EXERCISE AIM: Word for word, and with pictures excluded, copy out all the records that follow.

(Records from a dataset)
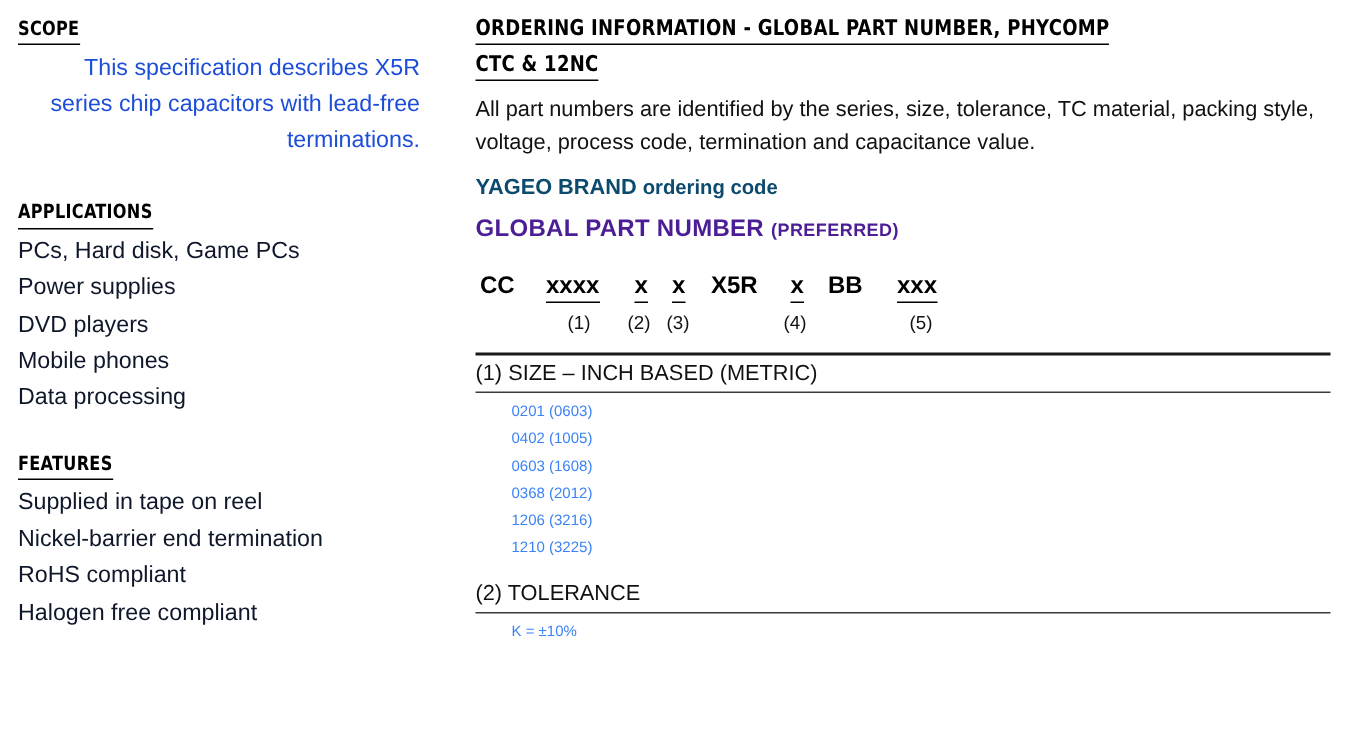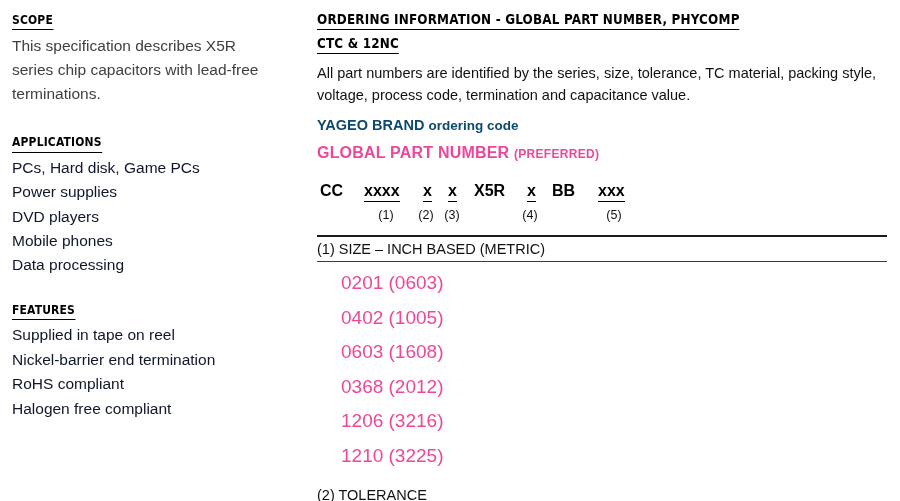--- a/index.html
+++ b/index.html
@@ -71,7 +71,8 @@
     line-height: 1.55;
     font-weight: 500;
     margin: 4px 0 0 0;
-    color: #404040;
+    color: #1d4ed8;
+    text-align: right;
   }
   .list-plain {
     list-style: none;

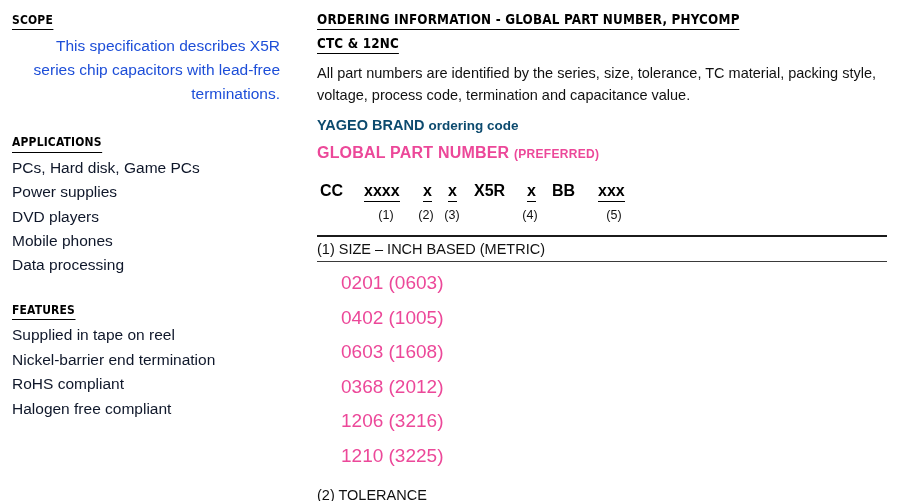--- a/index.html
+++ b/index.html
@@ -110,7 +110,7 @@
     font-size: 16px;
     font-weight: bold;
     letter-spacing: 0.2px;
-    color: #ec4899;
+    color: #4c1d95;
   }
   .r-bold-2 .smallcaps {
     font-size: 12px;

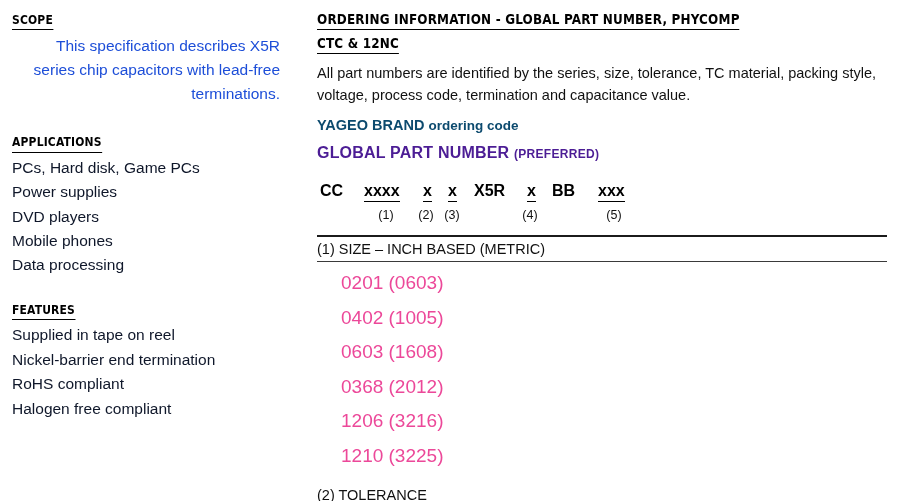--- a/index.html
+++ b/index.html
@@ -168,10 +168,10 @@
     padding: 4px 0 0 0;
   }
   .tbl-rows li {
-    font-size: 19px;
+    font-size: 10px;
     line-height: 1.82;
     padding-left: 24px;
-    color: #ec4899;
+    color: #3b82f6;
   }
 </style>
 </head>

RESPONSE AREA:
--- a/index.html
+++ b/index.html
@@ -71,7 +71,8 @@
     line-height: 1.55;
     font-weight: 500;
     margin: 4px 0 0 0;
-    color: #404040;
+    color: #1d4ed8;
+    text-align: right;
   }
   .list-plain {
     list-style: none;

--- a/index.html
+++ b/index.html
@@ -110,7 +110,7 @@
     font-size: 16px;
     font-weight: bold;
     letter-spacing: 0.2px;
-    color: #ec4899;
+    color: #4c1d95;
   }
   .r-bold-2 .smallcaps {
     font-size: 12px;

--- a/index.html
+++ b/index.html
@@ -168,10 +168,10 @@
     padding: 4px 0 0 0;
   }
   .tbl-rows li {
-    font-size: 19px;
+    font-size: 10px;
     line-height: 1.82;
     padding-left: 24px;
-    color: #ec4899;
+    color: #3b82f6;
   }
 </style>
 </head>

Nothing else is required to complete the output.